Upon release of the report, recommendations to speed the process were immediately promised by County Clerk Harvey Ruvin and Property Appraiser Pedro Garcia who said additional staff members had been hired to clear 61,000 appeals in 2014 that delay collecting funds to make up a current shortage.

“The final figure due schools can create up to a $60 million difference in projections we work with,” Carvalho pointed out, noting that the figure could offset changes in collective bargaining agreements due for negotiation.

“Last year, the school system lost $60 million in lost revenues,” reported Carvalho who said the pending 2015-16 budget provides $30 million in reserve funds to help offset any shortfall in the two-year backlog of tax assessments under appeal.

“Ever since the downturn in the economy and the impact of foreclosures, the backlog of appeals has grown — so that the final amount available during budget planning can actually vary from as much as $30 to $60 million, depending on final revenues once the appeals are settled,” he said during a Kendall Federation of Homeowner Associations (KFHA) meeting in which much of his time was spent answering local teacher complaints about school board pay planning.

Nonetheless, Carvalho found time to list several key programs that are funded for 2015-16, noting “we are building a rigorous and relevant curriculum that has digital convergence initiatives to transform the process by which students explore the cyber world.” Two examples among more than 50 innovative items:

• Nine new magnet programs that vary from a Forensic Investigative Academy at Miami Palmetto Senior High School to Medical Health Science programs slated for McMillan Middle and South Dade Middle schools.

• Distribution of 32,000 Student Tablet Programs to all middle school eighth grade U.S. History classes and all 10th grade high school students enrolled in English Language Arts.

Computer programming makes sense with the growing realization that digital coding has become an essential skill for student success in the classroom and after graduation, he pointed out.

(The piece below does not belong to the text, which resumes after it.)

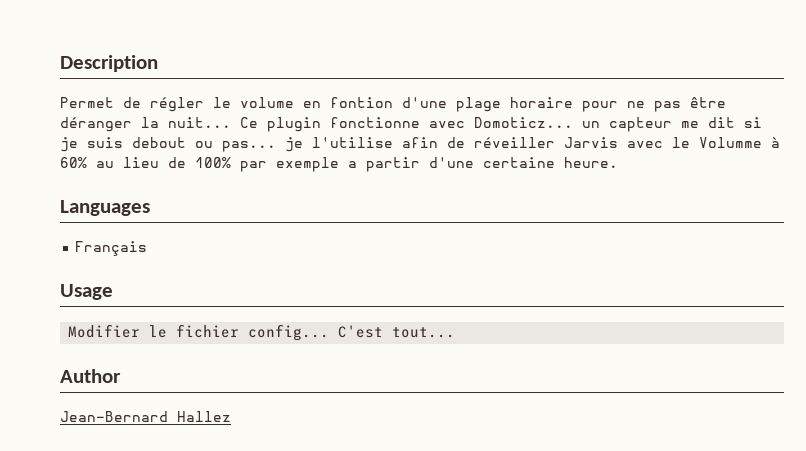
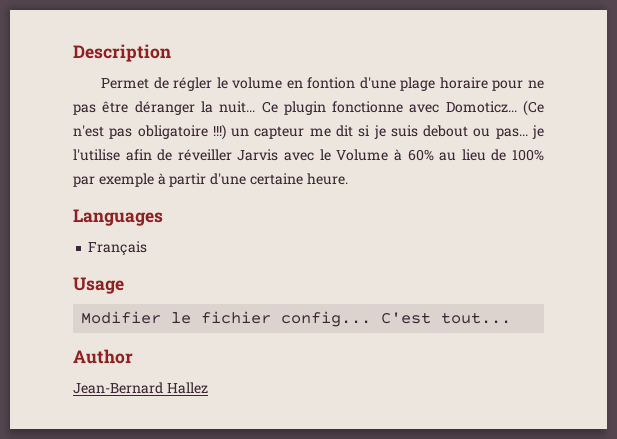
(573, 122) none -> [523,100,544,116] [73,124,226,140] (Ce n'est pas obligatoire !!!)
[699,137,762,148] Volumme -> [336,149,389,161] Volume
[348,161,357,168] a -> [157,173,166,185] à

Other new initiatives:

• Creating new school environments for suspended students to “encourage their return to school, rather than languish at home or on the streets;

• A pressing need to adopt a Floridaonly testing program in place of the current system based on a Utah experimental model which, he said, applied only to 60 percent of Florida students, and

• Explorations into a “recalibration of teaching foreign languages” as well as new ways of teaching basic courses in both Spanish and English caused by a new look at how math and sciences best develop improved retention.

A major portion of his time was spent defending school board policies on teacher salaries which he said “often are confused when raises for certain teachers are the result of changed positions,” (i.e., from teaching to administrative posts, rather than unfairly approved increments).

As the 90-minute session concluded, KFHA president Michael Rosenberg asked as a final question how schools are being impacted by recent shooting incidents, Carvalho replying that teachers continue to encourage productive lives while adding his attendance at funerals, hospitals and with parents of deceased students remains “the hardest part of my job.”